#### WORK REQUIRED:
Return the listing below verbatim. Pictures do not belong in the copy.

#### INFORMATION GIVEN:
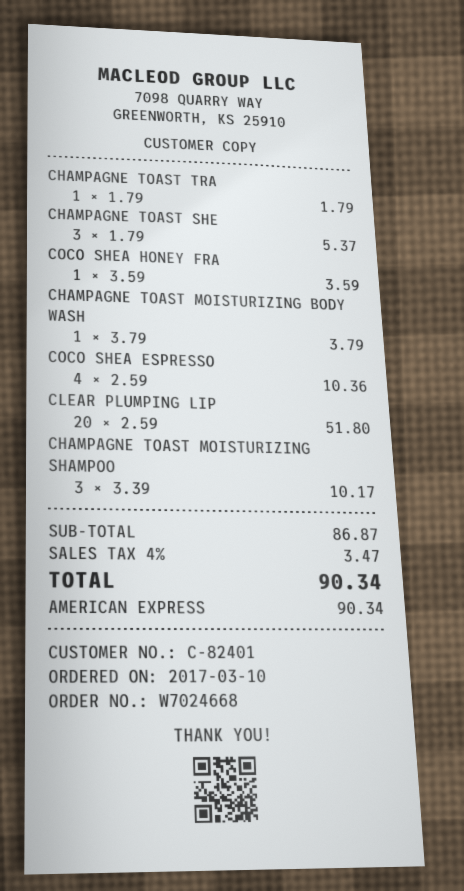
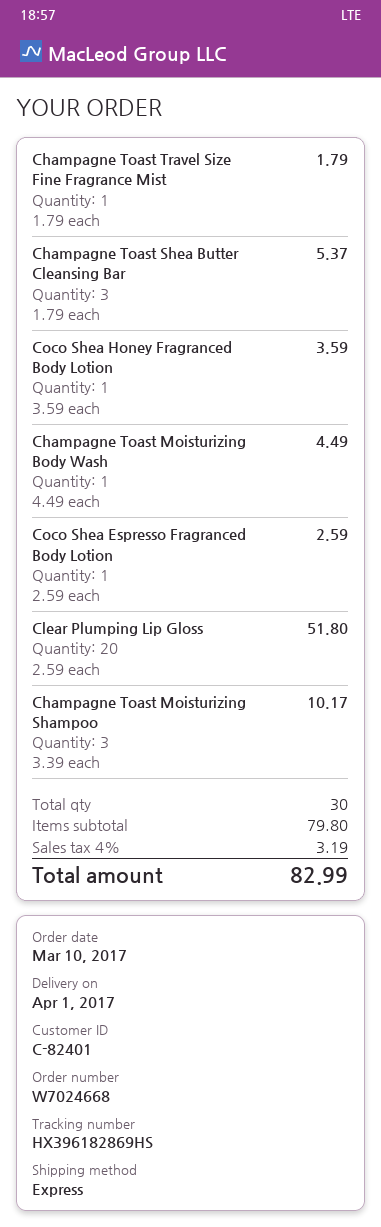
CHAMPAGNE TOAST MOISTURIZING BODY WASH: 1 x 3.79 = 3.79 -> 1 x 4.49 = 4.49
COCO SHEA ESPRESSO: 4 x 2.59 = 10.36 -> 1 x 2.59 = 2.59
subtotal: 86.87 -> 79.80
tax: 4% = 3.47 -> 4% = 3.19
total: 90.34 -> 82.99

#### REPLY TO THE EXERCISE:
CHAMPAGNE TOAST MOISTURIZING BODY WASH: 1 x 3.79 = 3.79 -> 1 x 4.49 = 4.49
COCO SHEA ESPRESSO: 4 x 2.59 = 10.36 -> 1 x 2.59 = 2.59
subtotal: 86.87 -> 79.80
tax: 4% = 3.47 -> 4% = 3.19
total: 90.34 -> 82.99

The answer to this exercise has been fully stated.